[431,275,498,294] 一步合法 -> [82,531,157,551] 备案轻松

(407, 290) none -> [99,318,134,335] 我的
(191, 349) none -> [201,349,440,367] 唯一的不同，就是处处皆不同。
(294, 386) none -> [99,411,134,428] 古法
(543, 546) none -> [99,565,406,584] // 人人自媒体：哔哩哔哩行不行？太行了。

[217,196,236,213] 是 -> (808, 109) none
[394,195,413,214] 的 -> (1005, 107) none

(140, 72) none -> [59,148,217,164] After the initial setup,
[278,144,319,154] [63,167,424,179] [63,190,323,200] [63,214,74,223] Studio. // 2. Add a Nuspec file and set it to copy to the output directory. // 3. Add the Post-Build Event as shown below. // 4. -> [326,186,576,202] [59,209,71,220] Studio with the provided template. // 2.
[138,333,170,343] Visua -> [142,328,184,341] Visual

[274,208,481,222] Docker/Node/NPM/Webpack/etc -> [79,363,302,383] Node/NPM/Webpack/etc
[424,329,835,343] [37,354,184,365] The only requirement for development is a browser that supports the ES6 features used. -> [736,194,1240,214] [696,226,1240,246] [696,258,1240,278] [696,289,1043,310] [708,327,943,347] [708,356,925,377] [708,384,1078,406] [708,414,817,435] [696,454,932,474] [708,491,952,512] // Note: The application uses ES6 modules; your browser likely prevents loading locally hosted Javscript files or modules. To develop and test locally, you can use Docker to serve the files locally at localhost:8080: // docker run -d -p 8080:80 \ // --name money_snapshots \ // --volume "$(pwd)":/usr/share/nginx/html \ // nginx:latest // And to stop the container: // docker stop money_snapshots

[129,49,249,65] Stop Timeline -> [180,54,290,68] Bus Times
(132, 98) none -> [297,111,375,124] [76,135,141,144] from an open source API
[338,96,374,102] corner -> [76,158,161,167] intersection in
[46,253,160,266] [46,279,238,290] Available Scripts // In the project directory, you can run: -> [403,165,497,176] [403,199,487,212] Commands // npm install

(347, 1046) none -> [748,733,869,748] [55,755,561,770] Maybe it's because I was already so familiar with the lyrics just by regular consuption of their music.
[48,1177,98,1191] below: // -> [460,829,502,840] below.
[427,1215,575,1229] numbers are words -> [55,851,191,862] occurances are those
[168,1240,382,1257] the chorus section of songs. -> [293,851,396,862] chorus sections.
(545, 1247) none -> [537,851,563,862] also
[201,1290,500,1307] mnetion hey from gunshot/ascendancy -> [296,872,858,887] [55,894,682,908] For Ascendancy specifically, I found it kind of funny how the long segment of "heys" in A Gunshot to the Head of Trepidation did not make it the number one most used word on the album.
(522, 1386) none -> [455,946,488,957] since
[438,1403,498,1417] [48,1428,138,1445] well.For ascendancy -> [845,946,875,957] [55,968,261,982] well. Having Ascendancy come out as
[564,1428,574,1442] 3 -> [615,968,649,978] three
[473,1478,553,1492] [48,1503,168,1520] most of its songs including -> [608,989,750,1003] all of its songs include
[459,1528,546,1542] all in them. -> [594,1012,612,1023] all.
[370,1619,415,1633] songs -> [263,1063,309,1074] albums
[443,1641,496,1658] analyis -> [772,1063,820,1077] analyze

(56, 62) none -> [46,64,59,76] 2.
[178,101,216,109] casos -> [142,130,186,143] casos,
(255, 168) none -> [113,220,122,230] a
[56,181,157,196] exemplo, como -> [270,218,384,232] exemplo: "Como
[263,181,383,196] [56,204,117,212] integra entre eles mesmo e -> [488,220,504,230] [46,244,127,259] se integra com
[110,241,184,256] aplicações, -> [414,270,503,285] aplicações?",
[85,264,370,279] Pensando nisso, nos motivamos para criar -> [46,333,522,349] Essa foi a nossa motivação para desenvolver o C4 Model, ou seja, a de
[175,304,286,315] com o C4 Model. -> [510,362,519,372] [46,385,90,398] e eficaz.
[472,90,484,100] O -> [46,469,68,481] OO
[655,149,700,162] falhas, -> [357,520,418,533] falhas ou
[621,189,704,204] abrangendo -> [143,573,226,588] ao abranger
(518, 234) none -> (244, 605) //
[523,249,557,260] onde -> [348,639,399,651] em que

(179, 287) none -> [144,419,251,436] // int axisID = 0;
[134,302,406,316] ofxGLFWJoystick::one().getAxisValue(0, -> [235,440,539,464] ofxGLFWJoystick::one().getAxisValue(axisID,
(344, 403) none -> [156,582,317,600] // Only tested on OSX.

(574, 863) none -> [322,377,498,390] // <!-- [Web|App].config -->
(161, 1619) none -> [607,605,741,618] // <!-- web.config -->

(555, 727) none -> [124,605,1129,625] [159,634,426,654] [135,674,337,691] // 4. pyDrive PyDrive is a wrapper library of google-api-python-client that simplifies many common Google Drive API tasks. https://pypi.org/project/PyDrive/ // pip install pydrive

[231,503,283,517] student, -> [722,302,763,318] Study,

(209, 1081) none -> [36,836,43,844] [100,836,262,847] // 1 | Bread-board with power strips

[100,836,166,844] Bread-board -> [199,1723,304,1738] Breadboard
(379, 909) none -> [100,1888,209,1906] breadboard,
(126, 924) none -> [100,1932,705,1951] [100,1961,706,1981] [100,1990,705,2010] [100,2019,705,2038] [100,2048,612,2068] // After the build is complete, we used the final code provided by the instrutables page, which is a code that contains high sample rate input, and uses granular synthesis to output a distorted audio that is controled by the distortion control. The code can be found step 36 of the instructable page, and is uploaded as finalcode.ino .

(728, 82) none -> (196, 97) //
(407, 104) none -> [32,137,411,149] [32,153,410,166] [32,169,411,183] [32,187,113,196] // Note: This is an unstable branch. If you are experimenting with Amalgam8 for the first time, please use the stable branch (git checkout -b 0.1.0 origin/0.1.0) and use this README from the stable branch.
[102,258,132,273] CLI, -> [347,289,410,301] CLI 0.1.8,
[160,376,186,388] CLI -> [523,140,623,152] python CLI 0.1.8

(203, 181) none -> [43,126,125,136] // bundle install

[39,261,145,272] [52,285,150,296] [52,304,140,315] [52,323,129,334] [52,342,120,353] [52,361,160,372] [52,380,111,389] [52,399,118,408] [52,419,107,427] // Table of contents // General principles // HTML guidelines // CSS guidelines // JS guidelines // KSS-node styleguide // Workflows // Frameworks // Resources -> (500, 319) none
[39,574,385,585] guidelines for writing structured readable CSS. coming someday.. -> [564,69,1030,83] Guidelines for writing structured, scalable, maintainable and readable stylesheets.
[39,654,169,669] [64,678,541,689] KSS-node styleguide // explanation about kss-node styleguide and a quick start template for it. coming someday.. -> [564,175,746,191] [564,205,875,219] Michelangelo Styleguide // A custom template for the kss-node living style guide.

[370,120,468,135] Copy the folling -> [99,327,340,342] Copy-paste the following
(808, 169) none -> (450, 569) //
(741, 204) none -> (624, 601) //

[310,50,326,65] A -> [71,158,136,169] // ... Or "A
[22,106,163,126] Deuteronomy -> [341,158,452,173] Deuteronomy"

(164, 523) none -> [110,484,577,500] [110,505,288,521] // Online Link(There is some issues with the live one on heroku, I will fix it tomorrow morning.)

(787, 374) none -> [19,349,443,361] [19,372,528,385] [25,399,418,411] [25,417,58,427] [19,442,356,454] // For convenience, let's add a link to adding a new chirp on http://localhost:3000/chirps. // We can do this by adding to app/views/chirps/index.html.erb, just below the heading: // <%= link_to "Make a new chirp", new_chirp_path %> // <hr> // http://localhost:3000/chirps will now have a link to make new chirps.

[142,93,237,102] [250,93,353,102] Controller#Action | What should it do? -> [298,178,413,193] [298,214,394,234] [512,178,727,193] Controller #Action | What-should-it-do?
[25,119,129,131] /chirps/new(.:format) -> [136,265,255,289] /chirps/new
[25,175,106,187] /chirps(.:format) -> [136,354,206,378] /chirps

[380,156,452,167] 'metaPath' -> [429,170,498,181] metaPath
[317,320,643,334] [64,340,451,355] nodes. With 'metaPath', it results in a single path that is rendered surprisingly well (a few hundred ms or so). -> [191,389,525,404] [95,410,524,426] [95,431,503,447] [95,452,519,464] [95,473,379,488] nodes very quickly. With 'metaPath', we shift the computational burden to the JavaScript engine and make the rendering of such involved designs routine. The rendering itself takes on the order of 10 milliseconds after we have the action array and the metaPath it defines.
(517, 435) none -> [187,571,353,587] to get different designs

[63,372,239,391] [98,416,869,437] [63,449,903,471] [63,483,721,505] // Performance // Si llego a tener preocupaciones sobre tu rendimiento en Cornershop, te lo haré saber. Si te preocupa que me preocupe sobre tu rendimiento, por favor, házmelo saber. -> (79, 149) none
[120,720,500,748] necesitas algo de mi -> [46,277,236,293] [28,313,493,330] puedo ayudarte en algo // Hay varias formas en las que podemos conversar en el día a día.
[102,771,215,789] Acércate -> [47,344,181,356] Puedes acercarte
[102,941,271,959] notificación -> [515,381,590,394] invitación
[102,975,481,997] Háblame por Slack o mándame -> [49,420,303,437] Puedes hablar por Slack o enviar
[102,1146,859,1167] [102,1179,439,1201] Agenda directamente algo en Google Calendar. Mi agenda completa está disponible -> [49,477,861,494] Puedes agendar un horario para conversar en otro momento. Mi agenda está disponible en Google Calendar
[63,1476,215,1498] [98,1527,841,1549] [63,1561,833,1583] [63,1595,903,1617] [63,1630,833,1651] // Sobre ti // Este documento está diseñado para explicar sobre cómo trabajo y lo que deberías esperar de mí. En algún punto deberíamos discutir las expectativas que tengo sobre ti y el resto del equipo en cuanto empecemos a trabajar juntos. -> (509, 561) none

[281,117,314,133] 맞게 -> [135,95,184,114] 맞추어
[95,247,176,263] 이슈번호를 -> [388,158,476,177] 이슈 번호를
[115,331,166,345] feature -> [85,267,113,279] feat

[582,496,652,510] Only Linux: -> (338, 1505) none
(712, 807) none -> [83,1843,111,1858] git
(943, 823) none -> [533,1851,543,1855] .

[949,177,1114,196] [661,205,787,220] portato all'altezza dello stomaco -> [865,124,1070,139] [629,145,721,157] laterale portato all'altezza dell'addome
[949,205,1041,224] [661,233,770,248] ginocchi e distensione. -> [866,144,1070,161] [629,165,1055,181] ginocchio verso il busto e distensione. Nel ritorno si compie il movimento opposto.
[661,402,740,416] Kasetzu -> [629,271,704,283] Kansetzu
··········
**Work instructions**
Every line with the string "format" in the material should be returned.

**Solution**
[25,119,129,131] /chirps/new(.:format) -> [136,265,255,289] /chirps/new
[25,175,106,187] /chirps(.:format) -> [136,354,206,378] /chirps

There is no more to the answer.